##### SOURCE DATA #####

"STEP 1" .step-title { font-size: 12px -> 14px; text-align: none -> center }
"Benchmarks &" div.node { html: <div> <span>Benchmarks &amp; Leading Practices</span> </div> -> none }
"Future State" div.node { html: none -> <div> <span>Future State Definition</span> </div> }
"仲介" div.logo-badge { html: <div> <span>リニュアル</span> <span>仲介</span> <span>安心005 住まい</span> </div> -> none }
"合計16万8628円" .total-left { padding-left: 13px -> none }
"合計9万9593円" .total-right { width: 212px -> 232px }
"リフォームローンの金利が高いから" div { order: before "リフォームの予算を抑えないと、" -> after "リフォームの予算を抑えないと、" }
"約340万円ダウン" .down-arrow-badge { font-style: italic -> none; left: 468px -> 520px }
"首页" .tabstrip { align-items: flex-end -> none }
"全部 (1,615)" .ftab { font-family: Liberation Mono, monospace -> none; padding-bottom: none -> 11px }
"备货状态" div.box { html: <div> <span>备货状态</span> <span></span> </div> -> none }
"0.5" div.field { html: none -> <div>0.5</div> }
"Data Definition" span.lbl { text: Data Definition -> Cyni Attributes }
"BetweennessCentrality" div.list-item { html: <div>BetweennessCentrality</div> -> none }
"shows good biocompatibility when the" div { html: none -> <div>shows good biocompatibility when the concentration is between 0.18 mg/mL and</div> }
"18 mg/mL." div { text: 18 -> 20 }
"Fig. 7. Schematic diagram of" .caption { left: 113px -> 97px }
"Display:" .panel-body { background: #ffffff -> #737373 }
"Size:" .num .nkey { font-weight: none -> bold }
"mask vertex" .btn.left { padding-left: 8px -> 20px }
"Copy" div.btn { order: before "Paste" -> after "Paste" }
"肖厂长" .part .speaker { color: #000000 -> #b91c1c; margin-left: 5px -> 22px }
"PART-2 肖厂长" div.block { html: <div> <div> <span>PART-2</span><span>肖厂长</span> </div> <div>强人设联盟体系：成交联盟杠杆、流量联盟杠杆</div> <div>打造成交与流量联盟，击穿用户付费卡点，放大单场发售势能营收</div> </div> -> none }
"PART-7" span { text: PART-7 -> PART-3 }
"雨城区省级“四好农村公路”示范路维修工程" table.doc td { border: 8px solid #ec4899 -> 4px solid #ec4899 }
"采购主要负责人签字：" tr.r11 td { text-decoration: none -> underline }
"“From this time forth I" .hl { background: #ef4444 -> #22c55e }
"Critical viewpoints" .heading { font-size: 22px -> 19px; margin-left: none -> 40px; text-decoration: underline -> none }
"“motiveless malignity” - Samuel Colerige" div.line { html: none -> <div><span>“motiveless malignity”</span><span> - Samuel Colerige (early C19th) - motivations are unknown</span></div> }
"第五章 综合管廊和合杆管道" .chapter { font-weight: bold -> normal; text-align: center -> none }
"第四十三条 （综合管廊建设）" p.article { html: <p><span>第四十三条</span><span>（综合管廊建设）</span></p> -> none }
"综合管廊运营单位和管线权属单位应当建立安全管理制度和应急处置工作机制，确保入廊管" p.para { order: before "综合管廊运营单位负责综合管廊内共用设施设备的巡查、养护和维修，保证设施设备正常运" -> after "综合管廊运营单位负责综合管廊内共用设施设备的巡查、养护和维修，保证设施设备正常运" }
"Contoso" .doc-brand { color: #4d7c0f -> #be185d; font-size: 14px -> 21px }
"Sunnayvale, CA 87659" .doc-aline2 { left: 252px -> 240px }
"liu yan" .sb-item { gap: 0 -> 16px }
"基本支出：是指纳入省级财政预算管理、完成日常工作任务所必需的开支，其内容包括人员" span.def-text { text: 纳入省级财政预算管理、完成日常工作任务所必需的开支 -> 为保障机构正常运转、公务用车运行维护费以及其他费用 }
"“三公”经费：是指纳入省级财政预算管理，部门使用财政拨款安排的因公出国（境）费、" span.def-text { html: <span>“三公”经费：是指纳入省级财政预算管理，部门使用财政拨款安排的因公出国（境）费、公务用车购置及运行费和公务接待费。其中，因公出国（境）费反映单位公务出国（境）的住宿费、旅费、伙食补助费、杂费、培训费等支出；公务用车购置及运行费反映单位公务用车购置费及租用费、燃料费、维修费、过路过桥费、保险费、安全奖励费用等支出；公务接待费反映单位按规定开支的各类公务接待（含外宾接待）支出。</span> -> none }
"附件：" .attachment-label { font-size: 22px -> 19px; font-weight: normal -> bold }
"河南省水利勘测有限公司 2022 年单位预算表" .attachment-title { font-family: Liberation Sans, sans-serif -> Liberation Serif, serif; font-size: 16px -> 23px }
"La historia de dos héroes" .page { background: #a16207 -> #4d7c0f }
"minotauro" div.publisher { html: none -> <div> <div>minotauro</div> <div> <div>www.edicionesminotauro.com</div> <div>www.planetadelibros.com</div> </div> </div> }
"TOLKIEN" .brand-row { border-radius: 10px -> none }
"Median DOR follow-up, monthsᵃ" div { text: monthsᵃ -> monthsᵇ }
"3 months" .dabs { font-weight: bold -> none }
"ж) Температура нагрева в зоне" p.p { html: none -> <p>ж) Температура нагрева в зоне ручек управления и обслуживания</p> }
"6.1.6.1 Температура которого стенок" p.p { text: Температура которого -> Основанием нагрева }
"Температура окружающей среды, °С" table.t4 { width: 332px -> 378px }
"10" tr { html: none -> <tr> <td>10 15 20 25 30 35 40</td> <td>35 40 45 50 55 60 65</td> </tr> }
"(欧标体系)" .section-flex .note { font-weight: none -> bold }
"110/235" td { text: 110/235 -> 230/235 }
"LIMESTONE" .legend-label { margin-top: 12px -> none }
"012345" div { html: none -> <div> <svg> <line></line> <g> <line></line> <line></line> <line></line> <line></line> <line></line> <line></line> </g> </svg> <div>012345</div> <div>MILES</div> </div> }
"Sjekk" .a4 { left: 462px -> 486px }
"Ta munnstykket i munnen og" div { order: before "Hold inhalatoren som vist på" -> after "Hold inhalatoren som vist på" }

#####

- _EXERCISE BRIEF_
The output should be exactly the lines above from the line containing "border: 8px solid" to the line containing "this time forth", inclusive, with no other lines.

- _REPLY TO THE TASK_
"雨城区省级“四好农村公路”示范路维修工程" table.doc td { border: 8px solid #ec4899 -> 4px solid #ec4899 }
"采购主要负责人签字：" tr.r11 td { text-decoration: none -> underline }
"“From this time forth I" .hl { background: #ef4444 -> #22c55e }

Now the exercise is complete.